Thanks for all your responses. As yet my son is not fully diagnosed, but at our last appointment with the paediatrician who is convinced who has ASD we agreeed to parent him as if he does until it is confirmed. DH is completely against getting a diagnosis as he believes I am just too soft but interestingly he had difficulties growing up and even spent time living with his nan as his mum couldn't cope but he or no one in his family will talk about it so I think there are aspects of his childhood that weren't nice that things with our son remind him of. He often says if our kids were normal (have a DD as well and she is just very intense and dramatic like most 8 yr old girls!!!!) he would take them out and do real things with them but his two pet hates are noise and mess and unfortunately all kids are noisy and messy regardless of disability!!! It works well just me and the kids but just getting fed up of having no one on my side or just to look after them for a bit!!

zzzzz Sun 25-Oct-15 16:07:26

If your kids were normal he would take them out and do things with them ?????shockshockangry

And he says this OFTEN????

What do you say in response?

peppajay Sun 25-Oct-15 16:22:07

I just do my own thing with them. I am being told it is me with the problem not him. I can cope he can't and I must take his feelings into consideration!!!
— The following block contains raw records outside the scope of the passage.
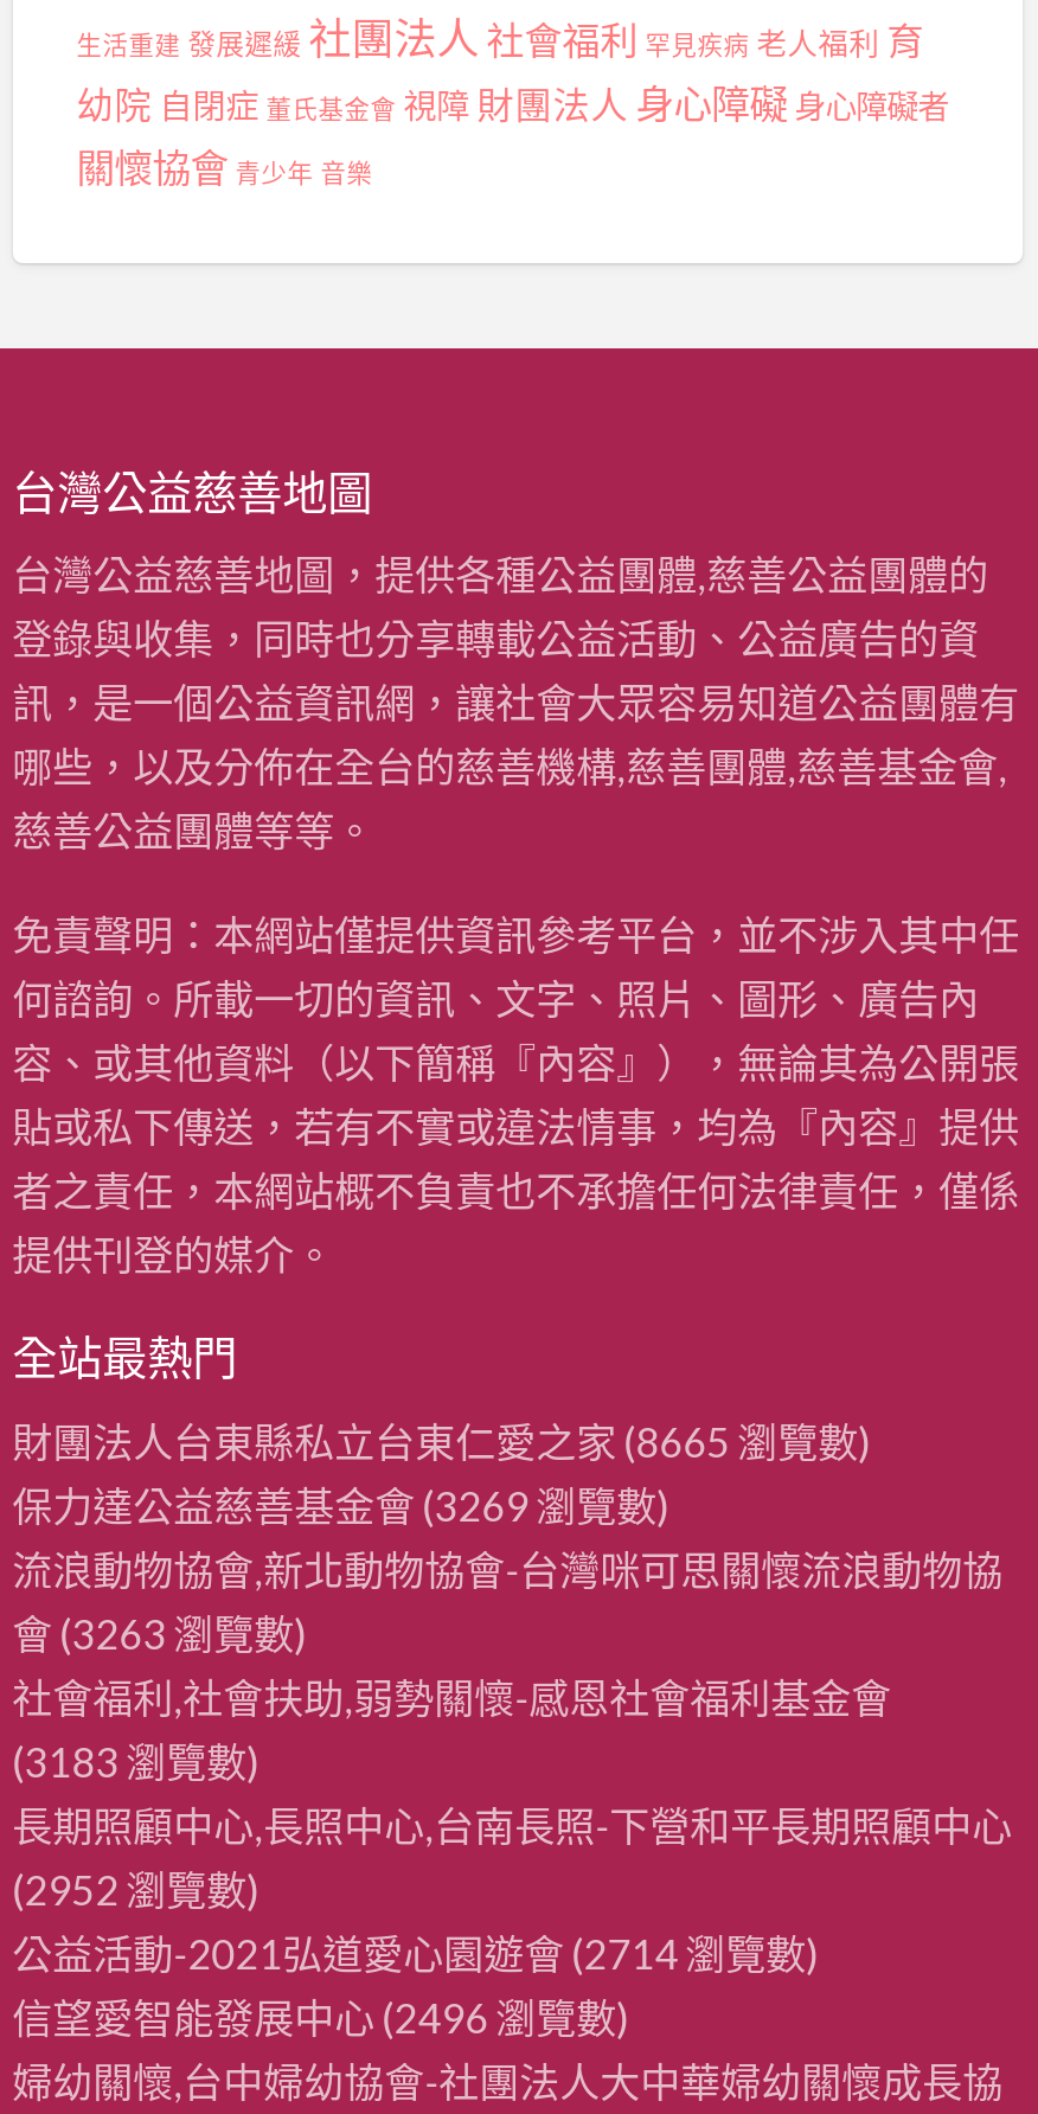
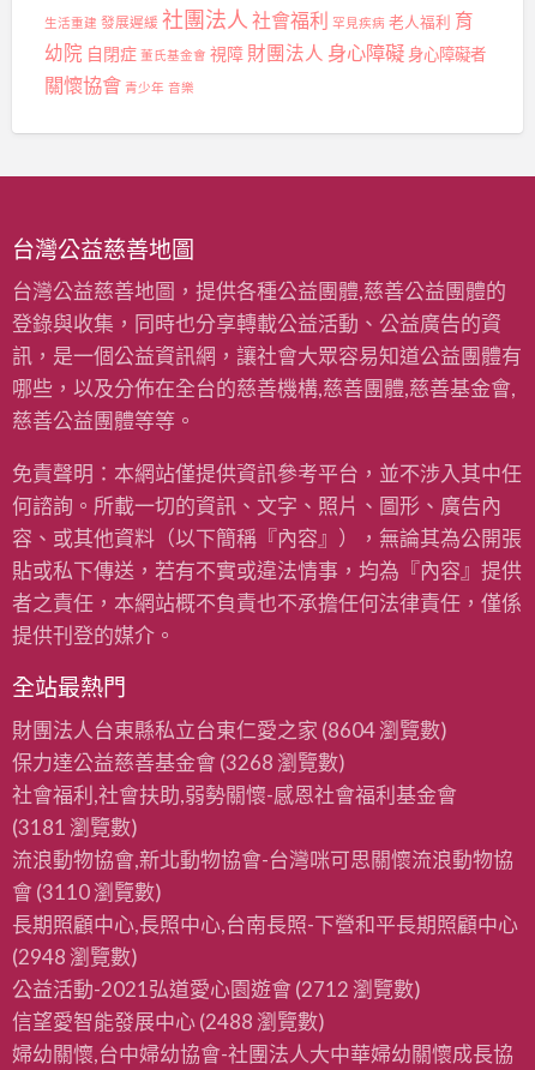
[12,1417,872,1658] 財團法人台東縣私立台東仁愛之家(8665 瀏覽數) | 保力達公益慈善基金會(3269 瀏覽數) | 會(3263 瀏覽數) -> [12,717,447,775] 財團法人台東縣私立台東仁愛之家(8604 瀏覽數) | 保力達公益慈善基金會(3268 瀏覽數)
moved [12,1544,1003,1594] -> [12,847,513,872]: 流浪動物協會,新北動物協會-台灣咪可思關懷流浪動物協
moved [12,1672,891,1722] -> [12,782,457,807]: 社會福利,社會扶助,弱勢關懷-感恩社會福利基金會
[12,1736,261,1786] (3183 瀏覽數) -> [12,814,161,904] (3181 瀏覽數) | 會(3110 瀏覽數)
[12,1864,261,1914] (2952 瀏覽數) -> [12,944,137,969] (2948 瀏覽數)
[12,1928,820,1978] 公益活動-2021弘道愛心園遊會(2714 瀏覽數) -> [12,976,421,1001] 公益活動-2021弘道愛心園遊會(2712 瀏覽數)
[12,1992,631,2042] 信望愛智能發展中心(2496 瀏覽數) -> [12,1008,325,1034] 信望愛智能發展中心(2488 瀏覽數)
AnotherTimeMaybe Sun 25-Oct-15 17:02:10

peppa that just be sooooo hard! I really feel for you! Difficult to give any advice on this, only you know him well... Has he always been like this? Has he changed lately in particular? How is he with you after children have gone to bed?
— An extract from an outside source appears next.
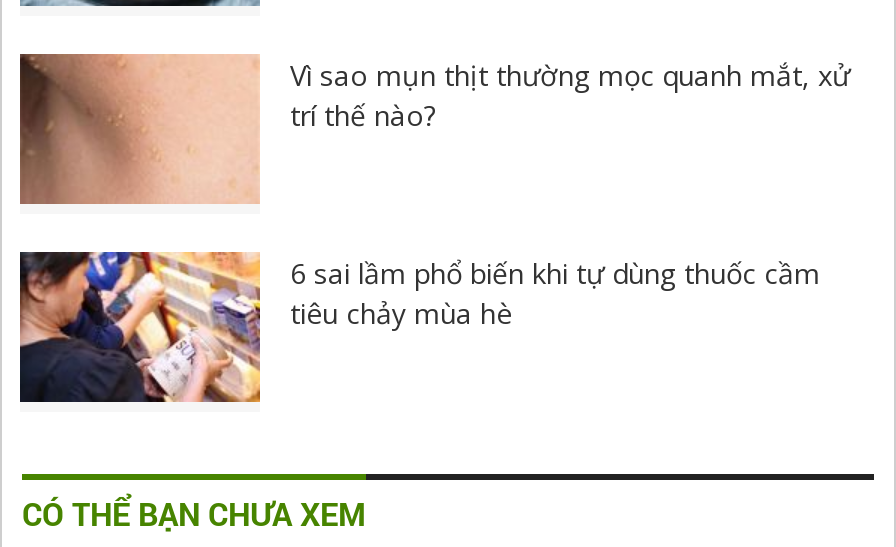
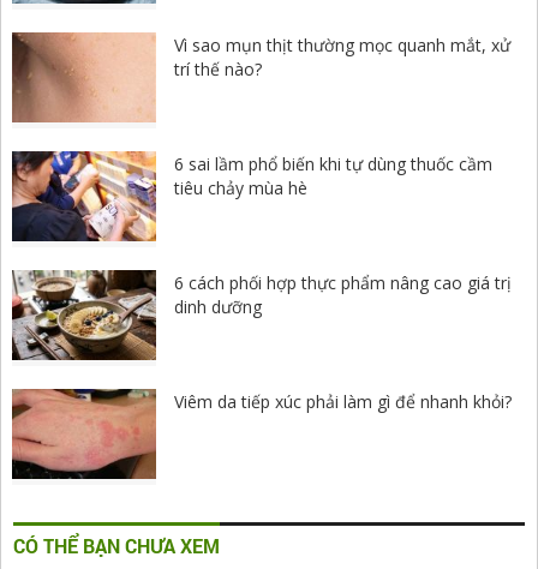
none -> [11,269,512,361] [image] | 6 cách phối hợp thực phẩm nâng cao giá trị | dinh dưỡng
none -> [11,388,512,480] [image] | Viêm da tiếp xúc phải làm gì để nhanh khỏi?

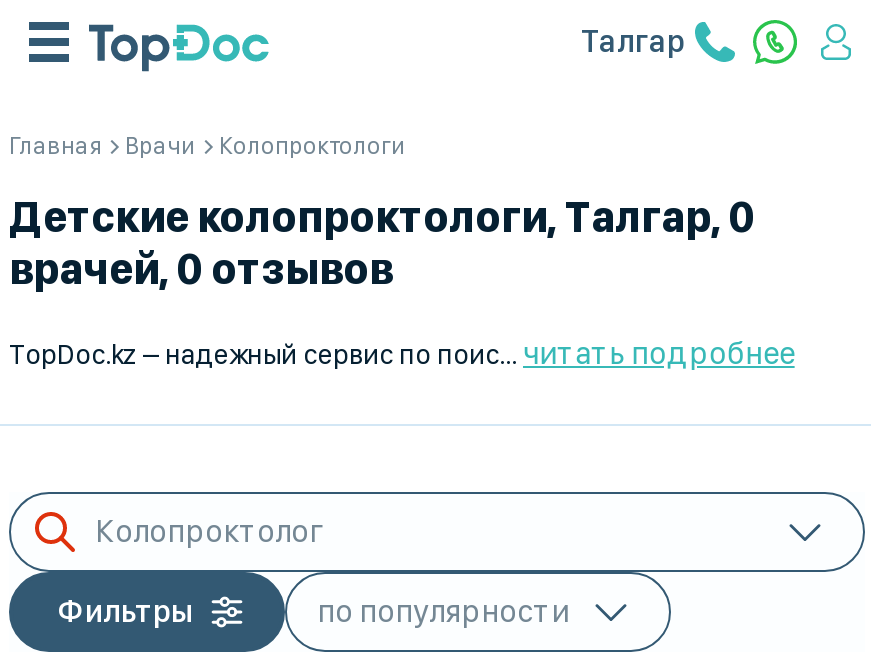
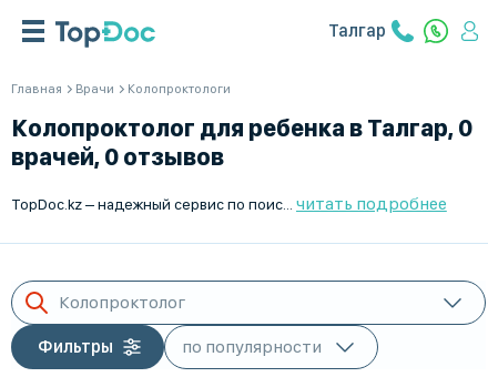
[9,190,755,242] Детские колопроктологи, Талгар, 0 -> [11,113,472,142] Колопроктолог для ребенка в Талгар, 0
anya1985 Sun 25-Oct-15 17:22:58

Not sure how long things have been going on like this for and I know u don't have a proper diagnosis but maybe when u do this will wake him up a little? My husband always brushed my concerns under the carpet but once we got an official diagnosis and he heard things from the professionals he became more aware and actually changed for the better. He straight away started looking into therapies etc and ways to help my son. I really felt a huge change whereas to be honest I was a bit worried about how he would take the diagnosis

anya1985 Sun 25-Oct-15 17:25:01

He was completely fine and supportive and said we have to work together for the sake of our son and help as much as we can. Ok I am with him mostly as i am not working, but he still helps out when needed especially as I have a new born too

zzzzz Sun 25-Oct-15 17:53:55

How would you respond if your husband had an issue with your sons race?